# [Data extract]
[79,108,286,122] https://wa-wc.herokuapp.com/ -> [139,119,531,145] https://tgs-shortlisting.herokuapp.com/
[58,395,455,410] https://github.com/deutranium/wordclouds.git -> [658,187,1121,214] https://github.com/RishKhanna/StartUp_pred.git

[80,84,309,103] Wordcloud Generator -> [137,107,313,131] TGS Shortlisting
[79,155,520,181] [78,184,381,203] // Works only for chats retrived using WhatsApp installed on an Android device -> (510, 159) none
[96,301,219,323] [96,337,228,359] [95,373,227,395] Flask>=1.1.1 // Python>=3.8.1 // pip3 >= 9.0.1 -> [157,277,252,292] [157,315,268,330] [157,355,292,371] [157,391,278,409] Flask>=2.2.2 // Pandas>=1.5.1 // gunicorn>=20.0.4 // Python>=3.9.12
==
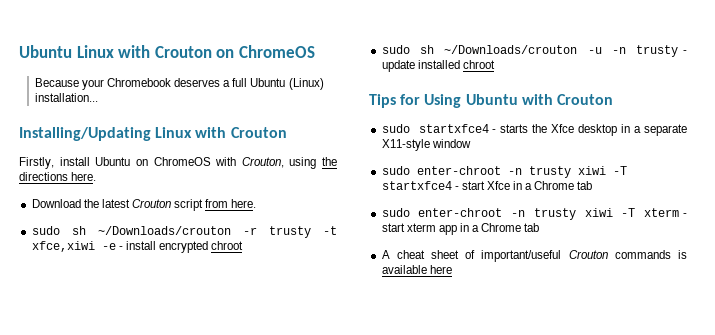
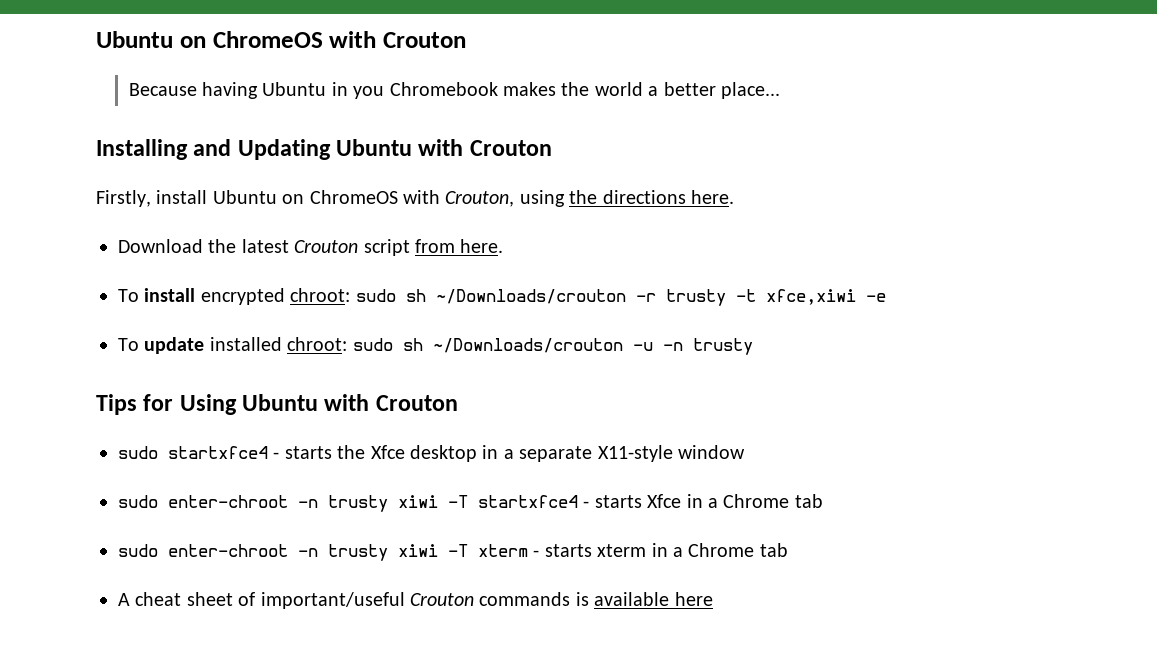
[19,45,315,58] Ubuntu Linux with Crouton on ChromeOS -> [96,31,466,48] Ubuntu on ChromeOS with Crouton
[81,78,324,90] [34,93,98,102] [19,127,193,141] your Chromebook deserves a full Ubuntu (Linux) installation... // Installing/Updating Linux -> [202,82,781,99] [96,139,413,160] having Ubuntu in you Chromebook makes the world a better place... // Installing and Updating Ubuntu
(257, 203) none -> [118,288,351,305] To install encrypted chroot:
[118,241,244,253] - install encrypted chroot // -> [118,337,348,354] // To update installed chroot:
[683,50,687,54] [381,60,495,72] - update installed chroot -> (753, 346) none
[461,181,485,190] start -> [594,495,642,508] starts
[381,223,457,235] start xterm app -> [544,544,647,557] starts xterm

# [Task statement]
Every line in the data that holds the string "Ubuntu" should be returned.

# [Solution to this task]
[19,45,315,58] Ubuntu Linux with Crouton on ChromeOS -> [96,31,466,48] Ubuntu on ChromeOS with Crouton
[81,78,324,90] [34,93,98,102] [19,127,193,141] your Chromebook deserves a full Ubuntu (Linux) installation... // Installing/Updating Linux -> [202,82,781,99] [96,139,413,160] having Ubuntu in you Chromebook makes the world a better place... // Installing and Updating Ubuntu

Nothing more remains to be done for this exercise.